§ Problem to solve
Write out exactly the lines below from the one containing "font-size: 10px ->" to the last, both ends kept, and nothing more; skip all pictures.

§ Recorded information
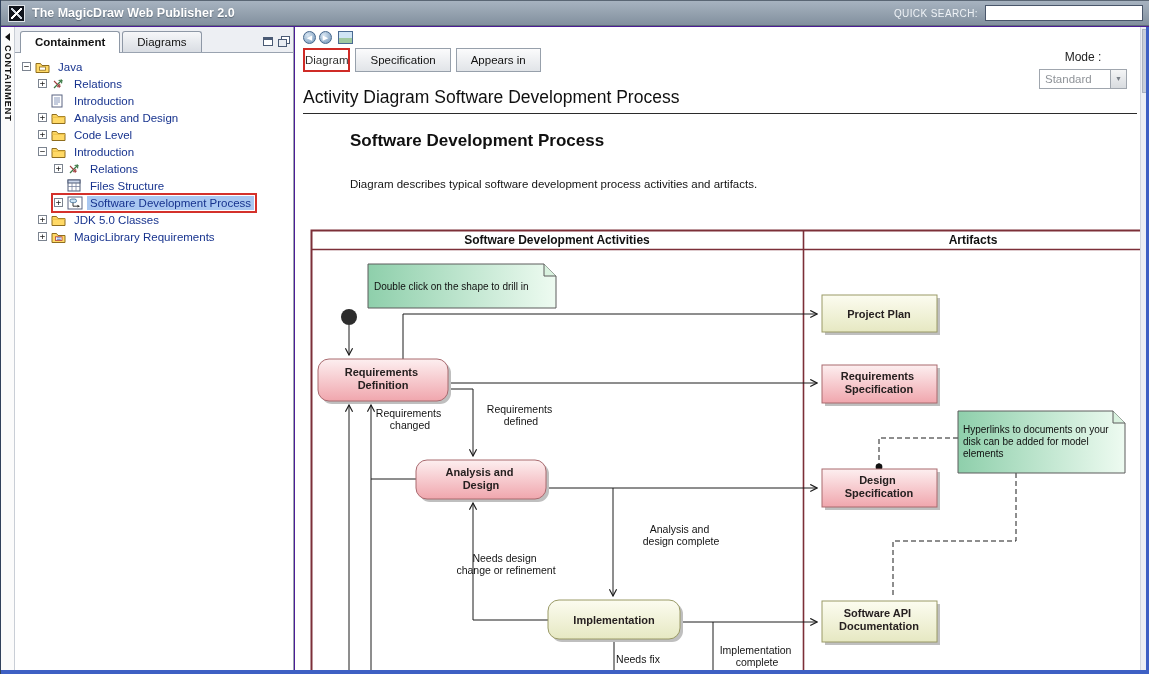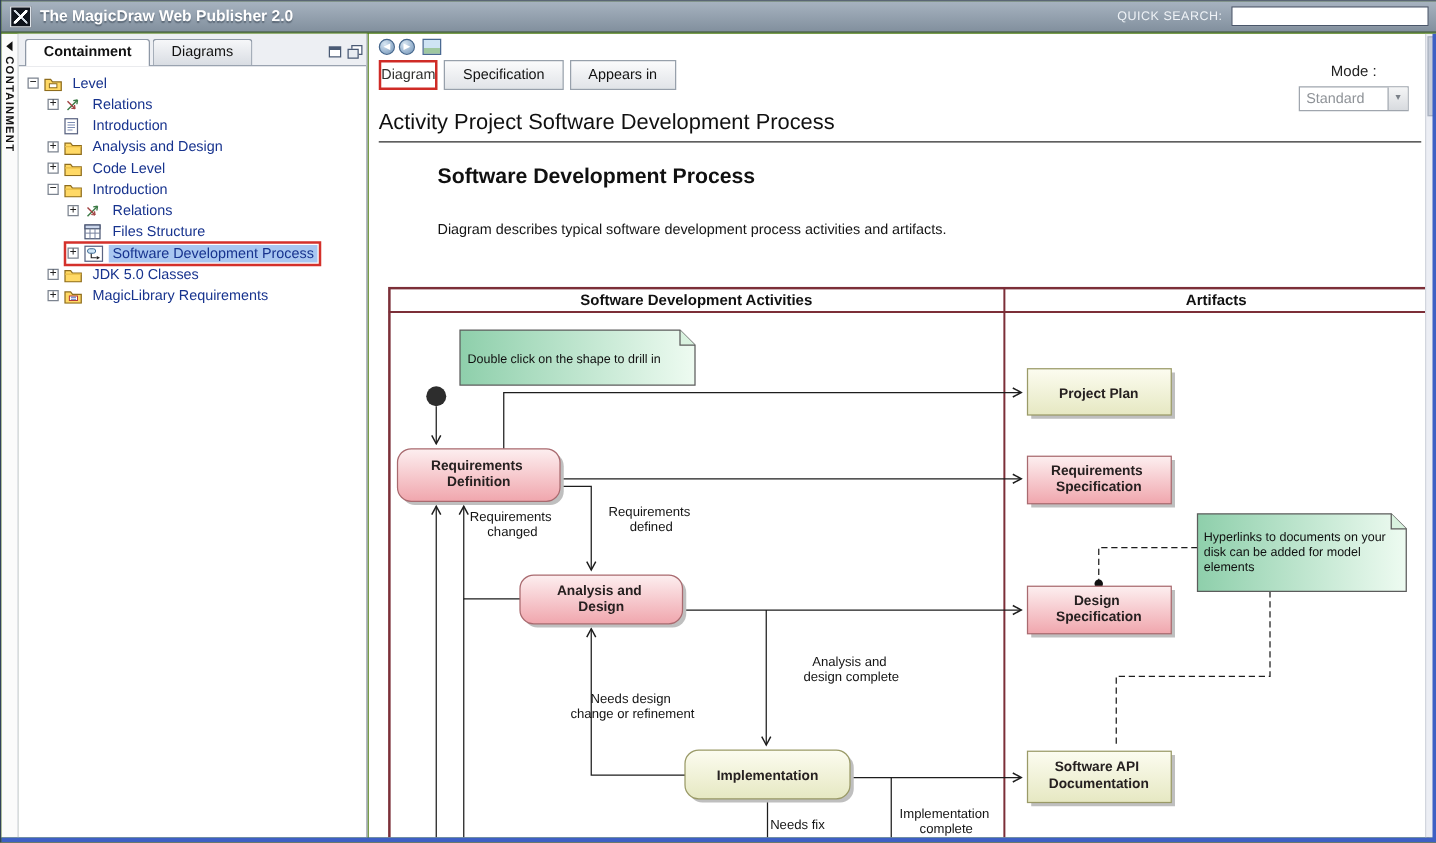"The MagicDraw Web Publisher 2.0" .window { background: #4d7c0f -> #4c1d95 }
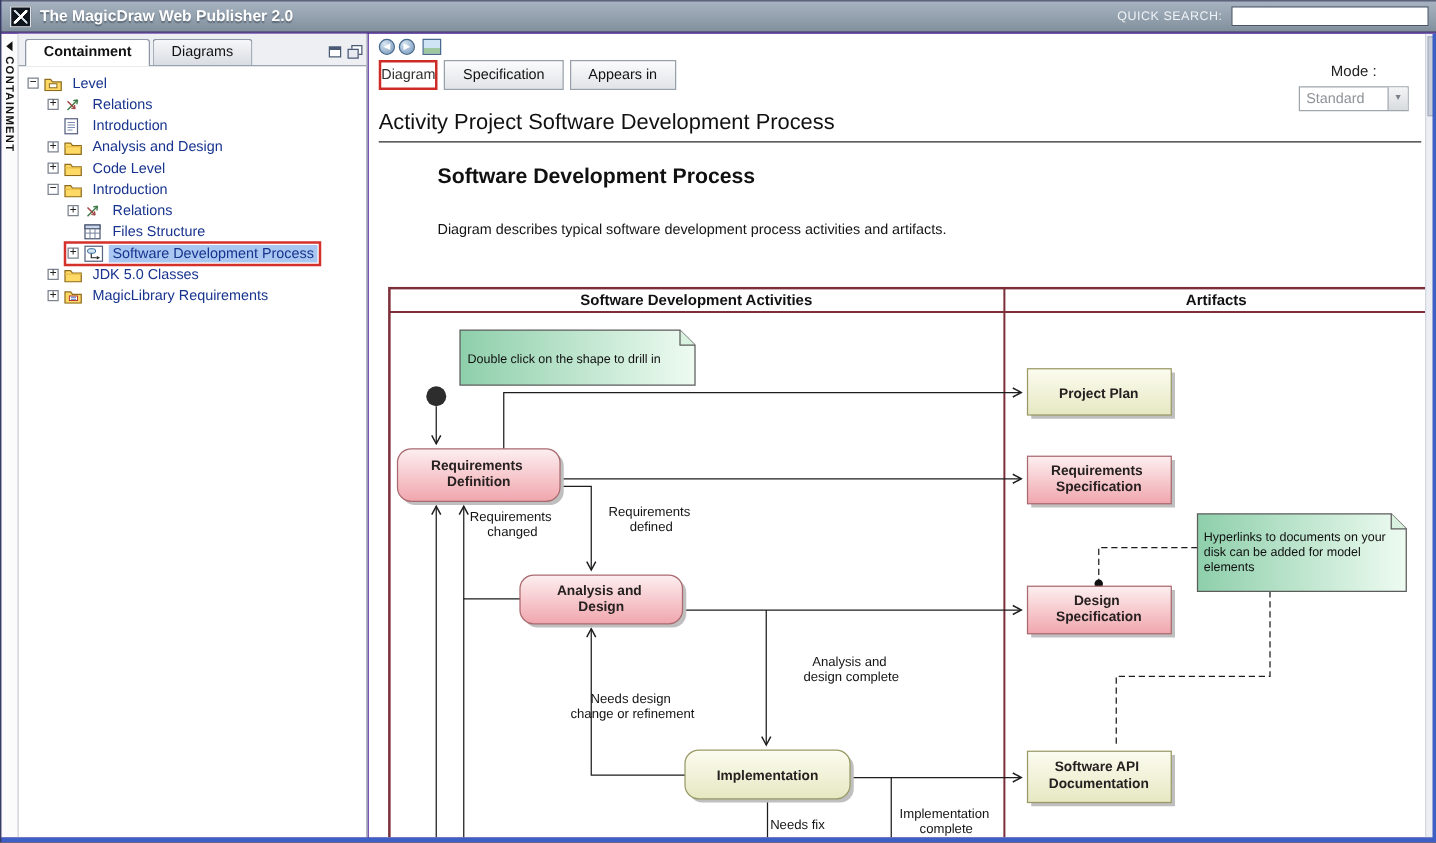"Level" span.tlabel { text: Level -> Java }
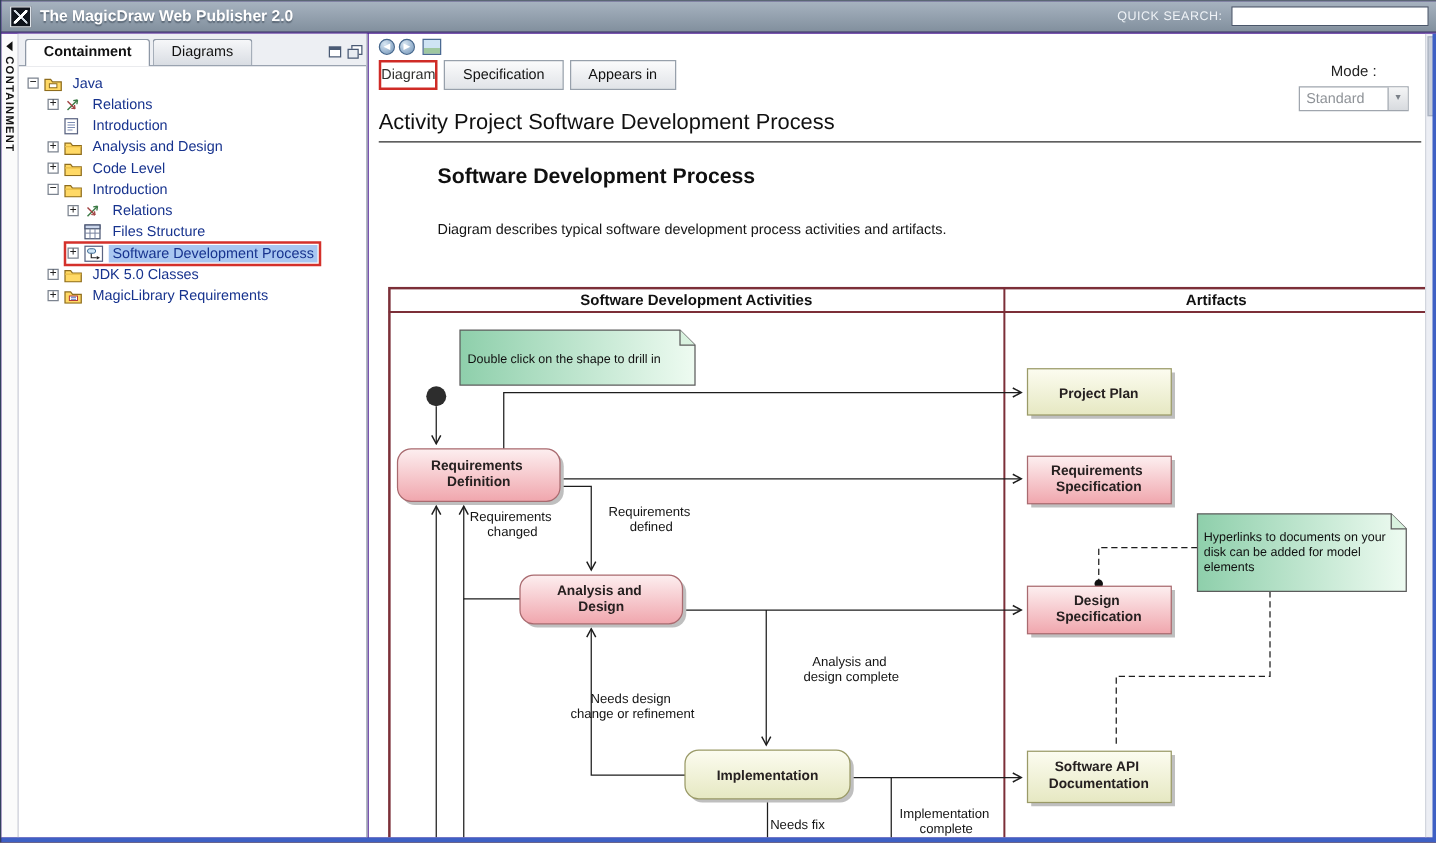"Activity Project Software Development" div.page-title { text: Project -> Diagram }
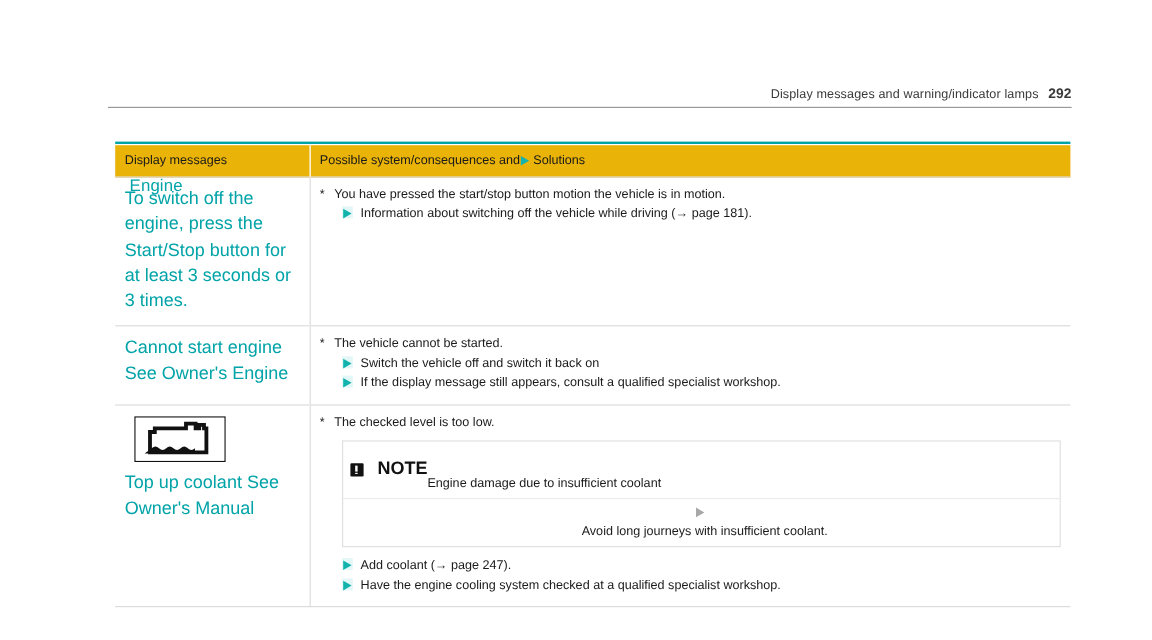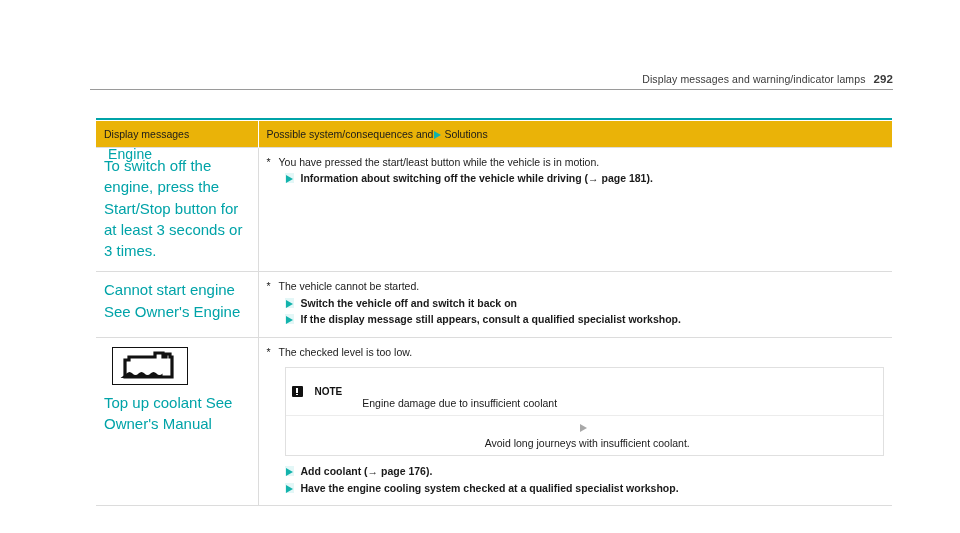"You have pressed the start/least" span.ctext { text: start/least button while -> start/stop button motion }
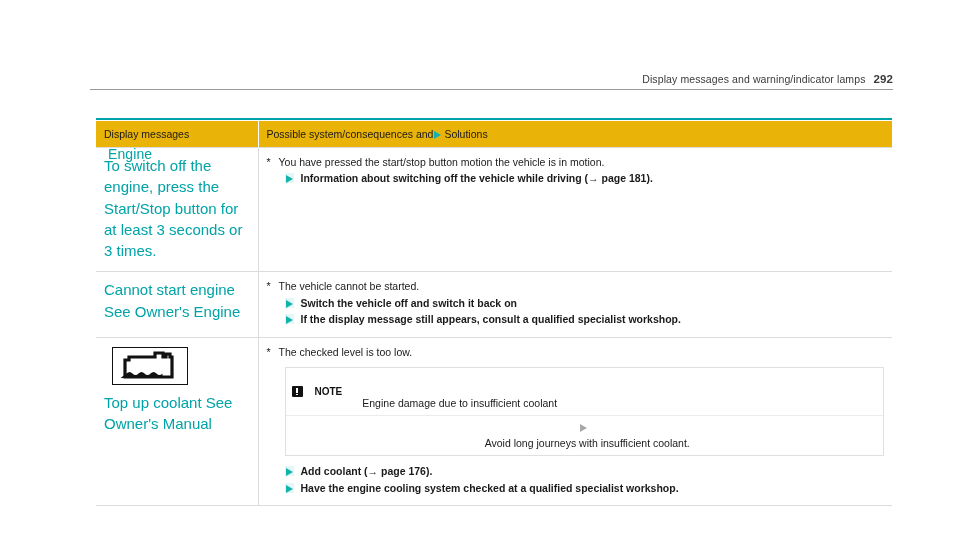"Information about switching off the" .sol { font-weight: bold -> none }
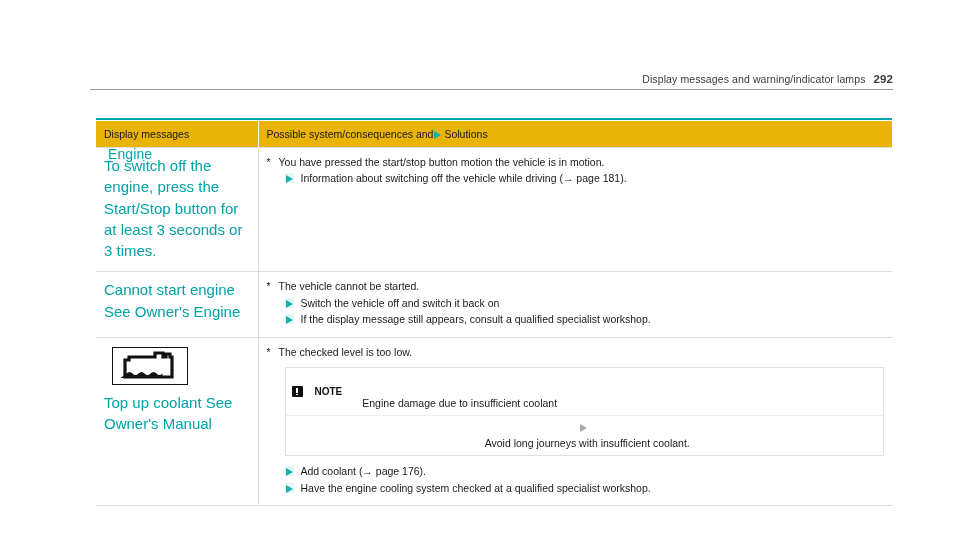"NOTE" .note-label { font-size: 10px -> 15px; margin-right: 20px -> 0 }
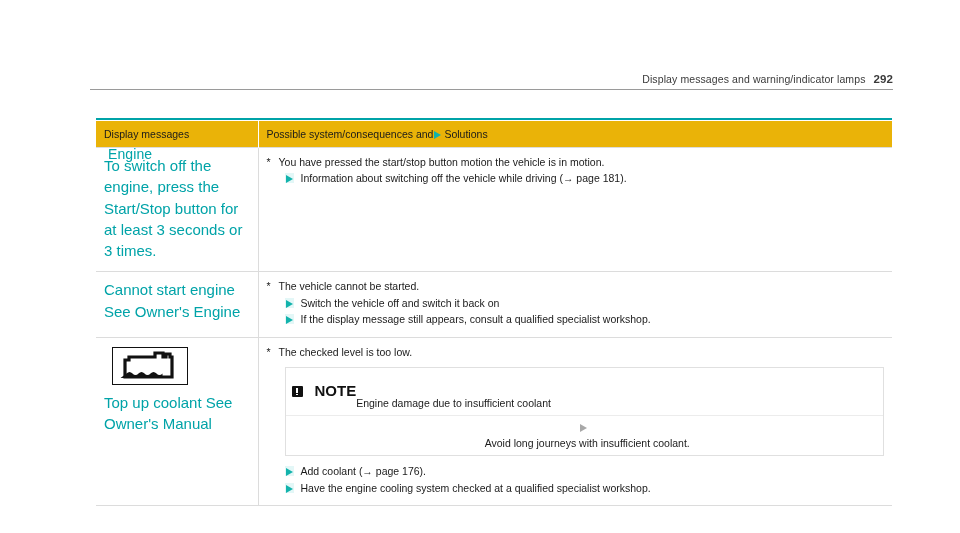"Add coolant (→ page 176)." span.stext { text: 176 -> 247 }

§ Solution below
"NOTE" .note-label { font-size: 10px -> 15px; margin-right: 20px -> 0 }
"Add coolant (→ page 176)." span.stext { text: 176 -> 247 }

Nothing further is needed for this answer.